La fondation dirige également des études scientifiques sur différents aspects liés à la conservation des Grues et coordonnent des projets à grande échelle[7],[4]. Ces projets prennent notamment la forme de groupes de travail, les Crane Working Groups, à l'échelle internationale, nationale et locale en plusieurs endroits à travers le monde[10],[11]. Entre 1973 et 1996, plus de 30 ateliers internationaux et conférences sont organisés par l'ICF, ce qui a donné lieu à une importante production scientifique[12].
La plupart des Grues étant des espèces migratrices, leur conservation implique la coopération entre les différents pays où elles vivent[11]. Les groupes de travail de l'ICF cherchent à mettre en place des projets de coopération pour assurer la protection effective des Grues, malgré les conditions politiques ou économiques. Elle a ainsi initié des programmes de conservation en URSS, comme l'opération Sterkh pour la protection de la Grue de Sibérie, des réserves transnationales et des centres d'élevage conservatoire[13]. Cette connaissance internationale de la situation des Grues a permis à l'ICF de mettre à jour les statuts de conservation pour les différentes espèces et de renforcer le réseau international de chercheurs spécialistes des Grues[14]. Ses actions ont eu une grande influence sur la conservation de certaines zones humides[15]. Elle a édité plusieurs ouvrages de référence, notamment The Cranes: status survey and conservation action plan (« Les Grues : statut et plan de conservation », 1996) et Crane Conservation Strategy (« Stratégie de conservation des Grues », 2019)[16].

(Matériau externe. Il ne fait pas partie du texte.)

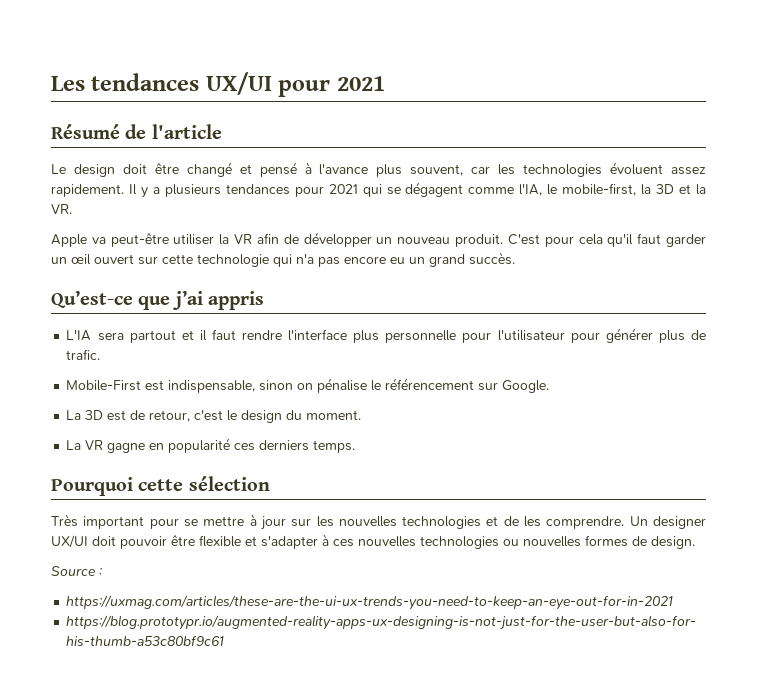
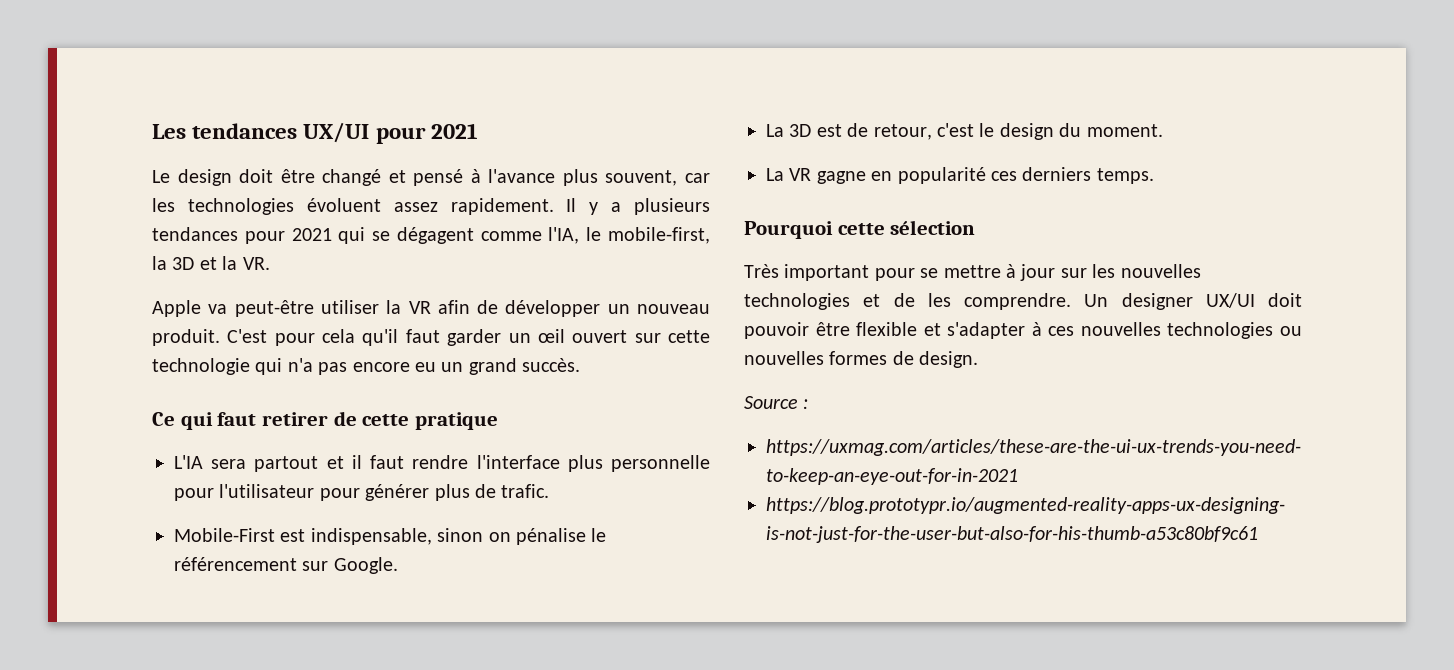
- Résumé de l'article
- Qu’est-ce que j’ai appris
+ Ce qui faut retirer de cette pratique

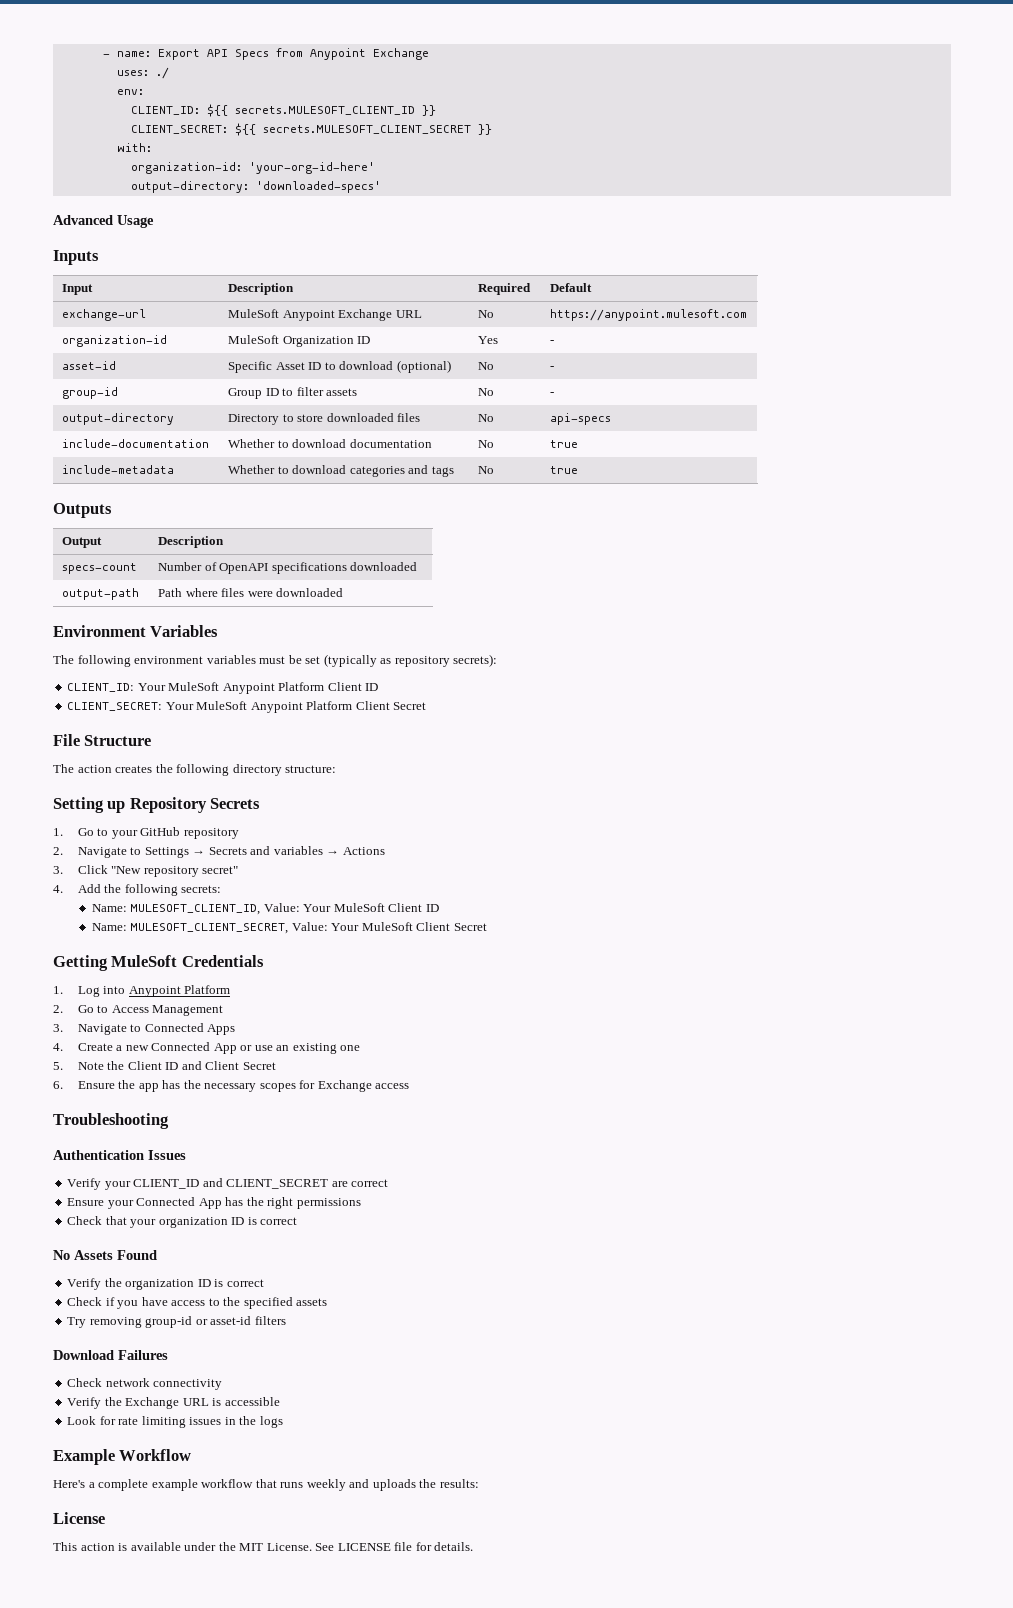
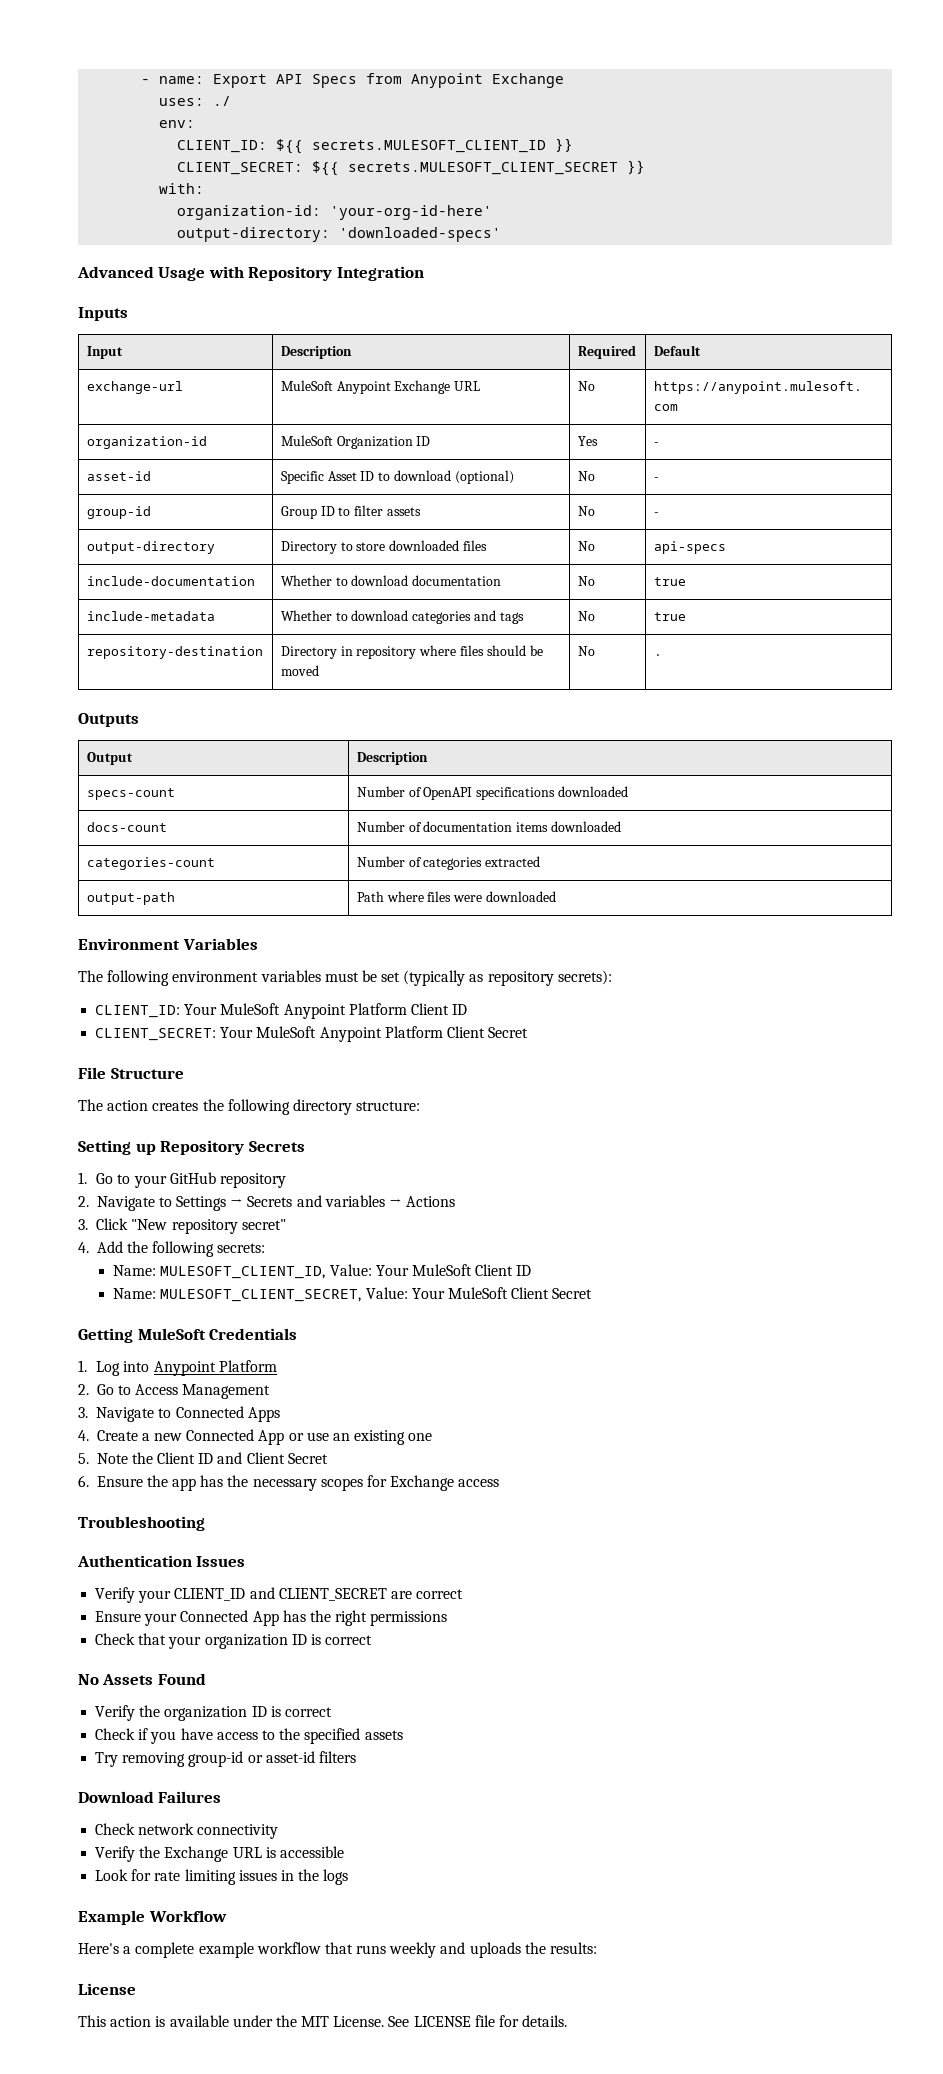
- Advanced Usage
+ Advanced Usage with Repository Integration
+ repository-destination | Directory in repository where files should be moved | No | .
+ docs-count | Number of documentation items downloaded
+ categories-count | Number of categories extracted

L'ICF mène des programmes de reproduction en captivité et de réintroduction de Grues[7]. Il s'agit d'une des toutes premières initiatives menées par Archibald et Sauey à la création de la fondation[1]. Au départ, les premiers couples élevés sont maintenus dans de grands enclos, avec des écuries comme abris et des filets pour éviter qu'ils ne s'enfuient sans avoir besoin de mutiler leurs ailes[17]. La fondation récupère d'abord des Grues handicapées ou malades : les premiers spécimens sont un couple de Grues à cou blanc aveugles en provenance du zoo du Bronx, puis des Grues du Japon dans un mauvais état de santé[17]. Les premiers petits naissent au bout de deux ans et en quelques années, la fondation abrite une douzaine de Grues[17].
En 1976, l'ICF accueille sa première Grue blanche, une espèce américaine alors en danger d'extinction. Il s'agit d'une femelle nommée Tex, née au zoo de San Antonio, qui a été trop habituée aux humains et refuse de se reproduire avec les mâles de son espèce[17]. Afin de stimuler son instinct reproducteur, Archibald adopte le comportement des Grues mâles : il danse et l'aide à construire un nid, en espérant qu'elle finira par accepter de se reproduire avec l'un des mâles de Grues blanches de la fondation[18]. Elle donne finalement naissance à son premier gruau en 1987[19].